▸ Web page revision data:
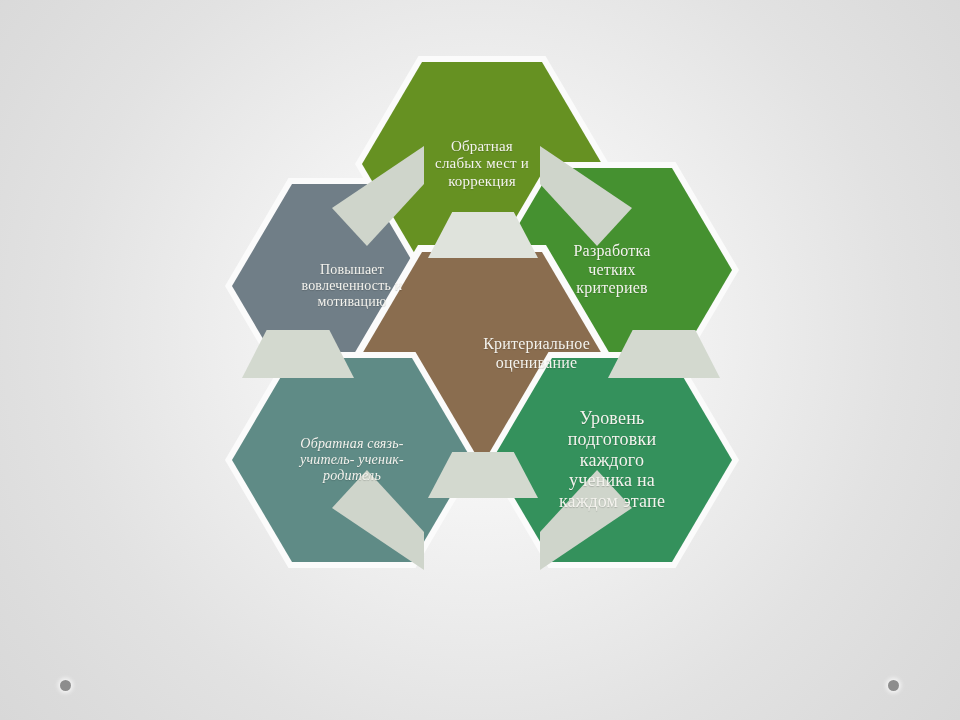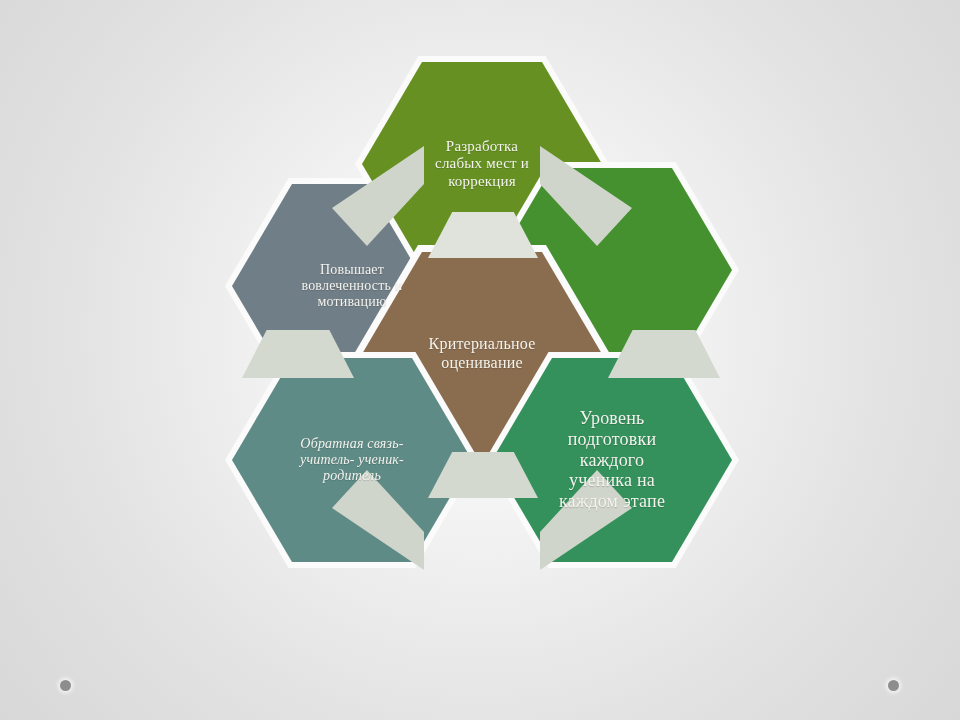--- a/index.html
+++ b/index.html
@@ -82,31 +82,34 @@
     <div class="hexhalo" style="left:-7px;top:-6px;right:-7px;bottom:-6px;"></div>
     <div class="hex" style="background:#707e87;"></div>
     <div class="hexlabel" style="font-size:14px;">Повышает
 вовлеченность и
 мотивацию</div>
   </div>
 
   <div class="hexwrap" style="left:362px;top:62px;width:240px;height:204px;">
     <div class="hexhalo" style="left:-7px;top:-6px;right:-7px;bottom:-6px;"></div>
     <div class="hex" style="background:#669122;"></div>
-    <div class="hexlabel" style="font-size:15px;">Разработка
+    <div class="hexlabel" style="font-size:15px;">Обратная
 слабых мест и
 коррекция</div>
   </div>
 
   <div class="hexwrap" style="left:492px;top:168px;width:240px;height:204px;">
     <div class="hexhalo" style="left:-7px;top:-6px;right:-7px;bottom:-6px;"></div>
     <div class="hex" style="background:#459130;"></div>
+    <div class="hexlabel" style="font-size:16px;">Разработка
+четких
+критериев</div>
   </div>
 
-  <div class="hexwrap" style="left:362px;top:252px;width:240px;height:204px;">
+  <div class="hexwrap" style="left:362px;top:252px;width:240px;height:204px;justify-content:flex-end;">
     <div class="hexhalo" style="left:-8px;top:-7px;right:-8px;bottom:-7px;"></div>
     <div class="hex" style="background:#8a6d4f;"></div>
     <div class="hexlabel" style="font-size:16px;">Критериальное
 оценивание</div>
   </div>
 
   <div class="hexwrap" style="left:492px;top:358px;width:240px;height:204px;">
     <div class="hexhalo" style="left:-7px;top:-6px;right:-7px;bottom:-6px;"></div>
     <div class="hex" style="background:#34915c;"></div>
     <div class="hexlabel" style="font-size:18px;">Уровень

---

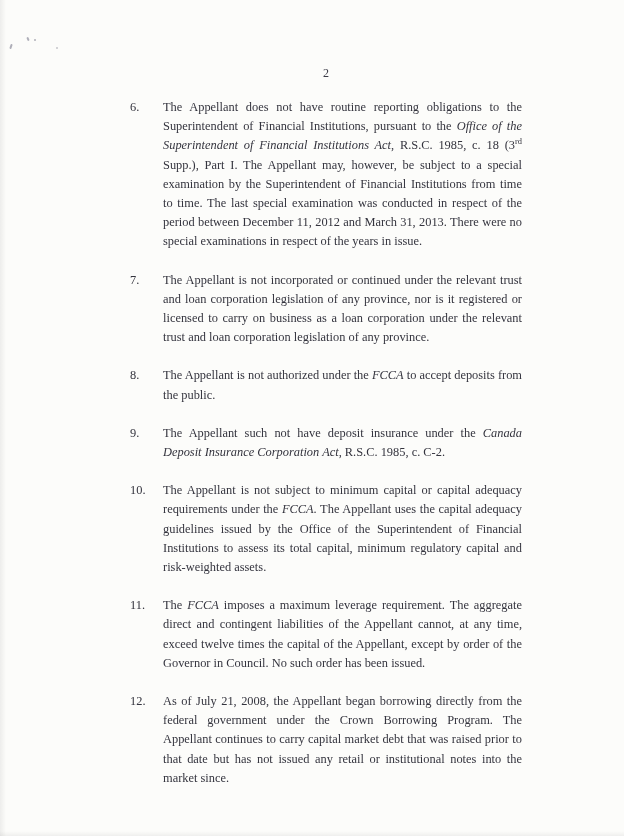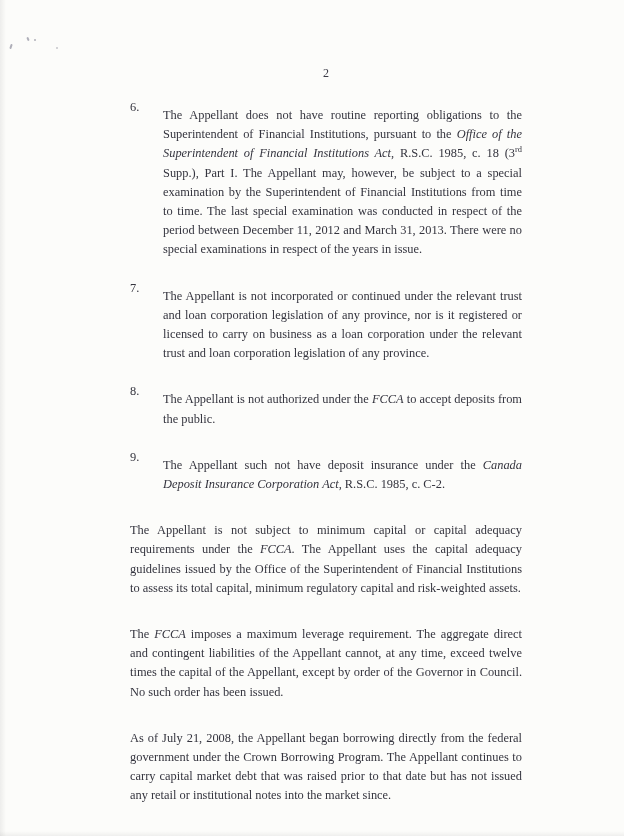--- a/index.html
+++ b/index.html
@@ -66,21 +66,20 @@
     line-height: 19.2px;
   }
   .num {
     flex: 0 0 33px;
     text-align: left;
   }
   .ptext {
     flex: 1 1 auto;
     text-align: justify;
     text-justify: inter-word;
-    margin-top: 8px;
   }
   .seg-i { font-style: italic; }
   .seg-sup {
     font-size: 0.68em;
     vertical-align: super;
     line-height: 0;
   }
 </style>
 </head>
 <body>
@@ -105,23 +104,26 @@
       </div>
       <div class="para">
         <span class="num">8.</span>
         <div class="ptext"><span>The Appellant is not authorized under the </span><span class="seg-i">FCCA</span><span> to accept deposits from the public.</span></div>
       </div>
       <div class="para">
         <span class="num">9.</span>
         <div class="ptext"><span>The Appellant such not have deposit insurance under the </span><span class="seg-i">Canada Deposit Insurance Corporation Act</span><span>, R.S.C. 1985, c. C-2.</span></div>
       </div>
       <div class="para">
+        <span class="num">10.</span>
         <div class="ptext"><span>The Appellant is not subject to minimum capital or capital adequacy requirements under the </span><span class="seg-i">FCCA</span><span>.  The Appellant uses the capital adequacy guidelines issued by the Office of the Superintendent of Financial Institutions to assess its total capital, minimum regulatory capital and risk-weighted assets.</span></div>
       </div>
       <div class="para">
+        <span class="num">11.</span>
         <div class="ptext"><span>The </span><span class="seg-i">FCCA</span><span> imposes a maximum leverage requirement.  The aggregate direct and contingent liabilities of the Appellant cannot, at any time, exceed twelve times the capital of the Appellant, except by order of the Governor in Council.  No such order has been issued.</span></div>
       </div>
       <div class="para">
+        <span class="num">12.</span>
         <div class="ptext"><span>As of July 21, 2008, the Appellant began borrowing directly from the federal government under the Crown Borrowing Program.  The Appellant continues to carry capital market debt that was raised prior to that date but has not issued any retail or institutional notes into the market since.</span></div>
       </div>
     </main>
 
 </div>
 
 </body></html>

▸ About this task:
Filter on the word "align": copy each matching line from the entries above.

▸ Answer to this task:
     text-align: left;
     text-align: justify;
     vertical-align: super;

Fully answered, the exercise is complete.